EXERCISE OBJECTIVE
Give back, character for character, the line that includes "custom for you." and all lines beneath it in the data.

Saved data entries

=-=-=-=-=

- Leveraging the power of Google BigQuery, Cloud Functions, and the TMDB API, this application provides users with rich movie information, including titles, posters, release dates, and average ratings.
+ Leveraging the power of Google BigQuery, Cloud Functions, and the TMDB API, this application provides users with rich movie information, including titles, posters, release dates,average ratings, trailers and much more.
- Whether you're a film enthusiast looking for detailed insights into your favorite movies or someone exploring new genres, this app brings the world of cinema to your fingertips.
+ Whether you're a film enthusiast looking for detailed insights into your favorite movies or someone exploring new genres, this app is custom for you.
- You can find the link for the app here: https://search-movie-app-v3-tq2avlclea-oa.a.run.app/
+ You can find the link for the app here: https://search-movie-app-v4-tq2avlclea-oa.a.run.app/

=-=-=-=-=

ANSWER TO THE PROBLEM
+ Whether you're a film enthusiast looking for detailed insights into your favorite movies or someone exploring new genres, this app is custom for you.
- You can find the link for the app here: https://search-movie-app-v3-tq2avlclea-oa.a.run.app/
+ You can find the link for the app here: https://search-movie-app-v4-tq2avlclea-oa.a.run.app/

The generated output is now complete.